Results: Mean ACS admission rates were 64.60 (±9.0) per 10,000 homeless persons and 5.28 (±0.2) per 10,000 census persons (p<.0001). In the model predicting overall rates, rates for homeless were higher (β=57.68; p<.0001). The recession did not have an effect on combined (homeless and non-homeless) rates (p=0.2147), but did increase homeless rates (β=7.71; p=0.0240). Combined rates decreased over time (β=-0.55; p<.0001) and were lower in 2006 (β=-5.49; p=0.0472). Subsequent models found that rates for homeless seniors, females, minorities, and the uninsured were higher during the recession (p<0.05).

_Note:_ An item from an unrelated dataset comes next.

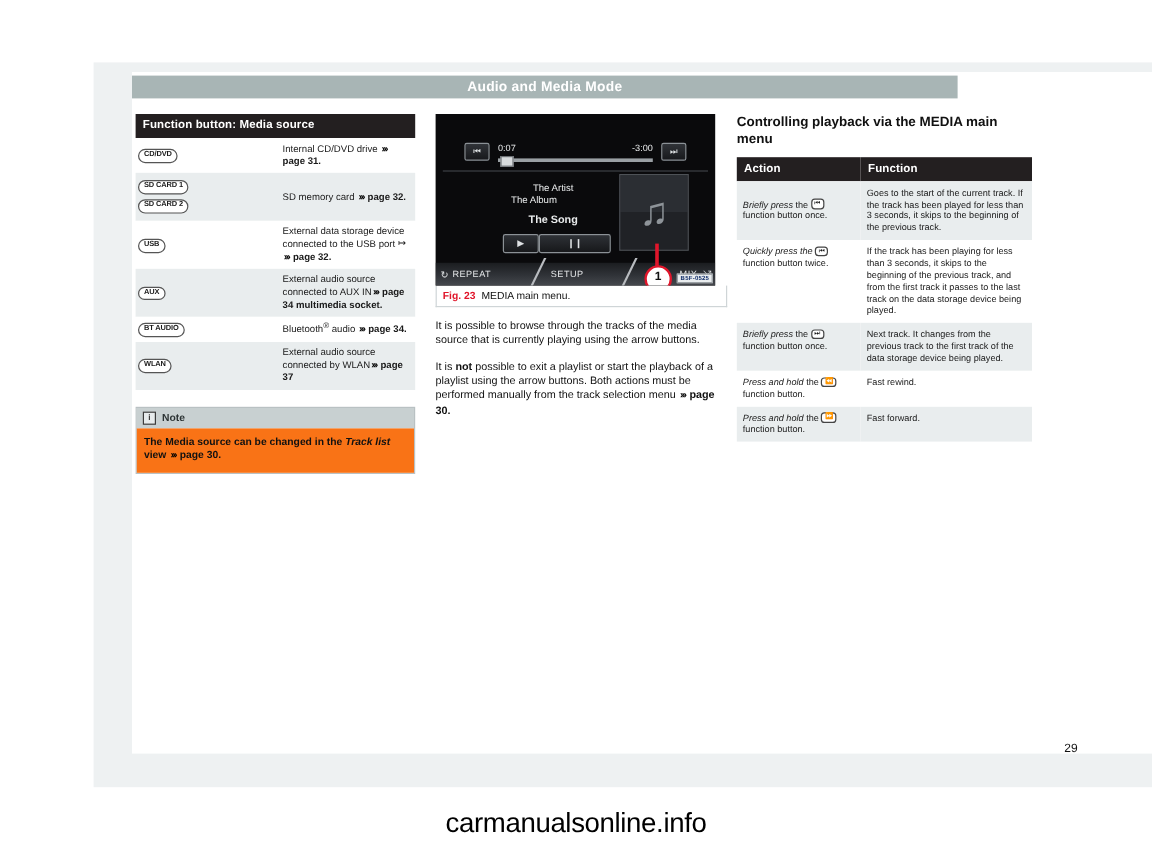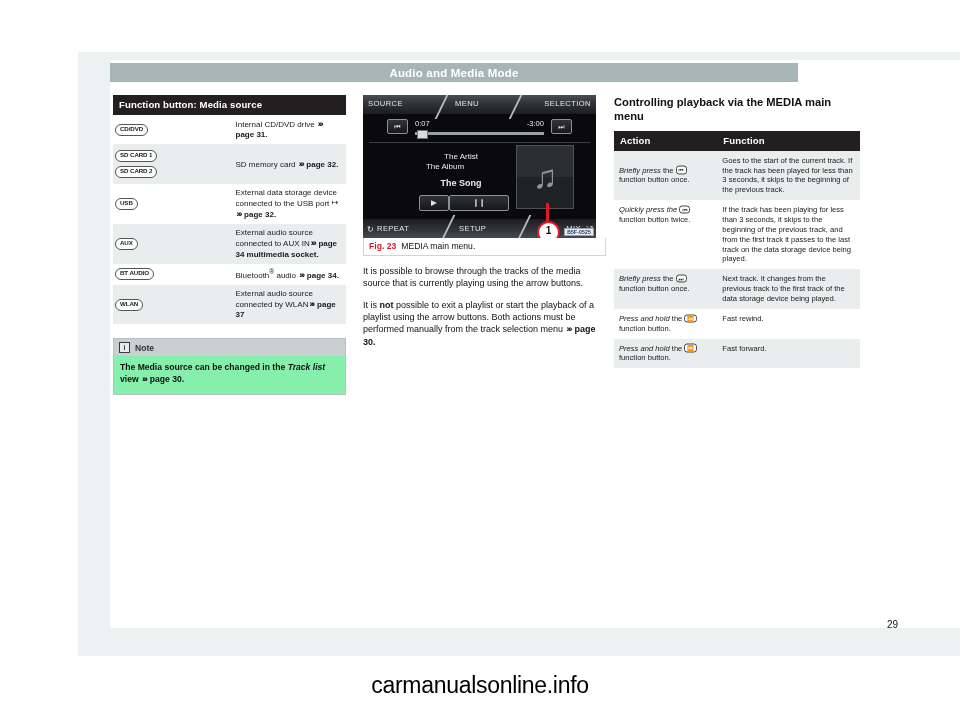"SOURCE" div { html: <div> <span>SOURCE</span> <span></span> <span>MENU</span> <span></span> <span>SELECTION</span> </div> -> none }
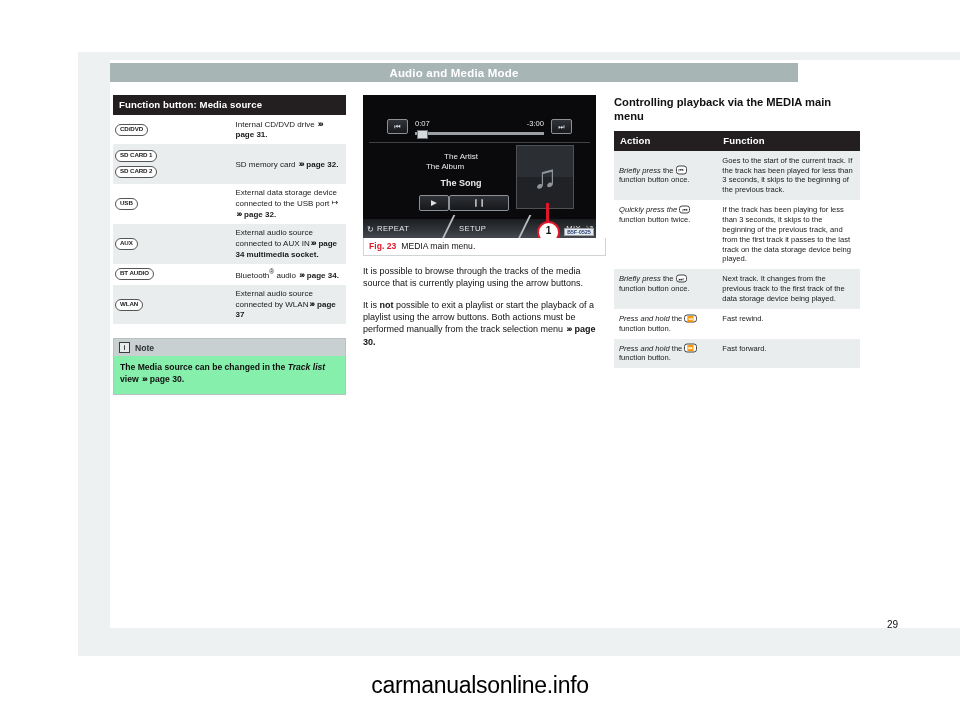"The Media source can be" #note-body { background: #86efac -> #f97316 }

Discussion: The recession in NY exacerbated disparities for homeless subgroups that traditionally experience disparities in the general population. To mitigate the effect of economic downturns on healthcare access for underserved populations, future policies should focus on increasing the availability of affordable care and strengthening safety net resources.

Learning Areas:

Provision of health care to the public
Public health or related public policy

Learning Objectives:
Describe the impact of the Great Recession on primary care access for the homeless in New York

Keyword(s): Accessibility, Homelessness

Presenting author's disclosure statement:

Qualified on the content I am responsible for because: Brandi White is a PhD Candidate in health services research at the Medical University of South Carolina. She has her Master’s in Public Health from the University of Minnesota in community health education. Her past research has focused on improving health outcomes among low-income populations, such as the homeless and public housing residents. Currently, her research focuses on improving access to healthcare services among underserved populations.
Any relevant financial relationships? No

I agree to comply with the American Public Health Association Conflict of Interest and Commercial Support Guidelines, and to disclose to the participants any off-label or experimental uses of a commercial product or service discussed in my presentation.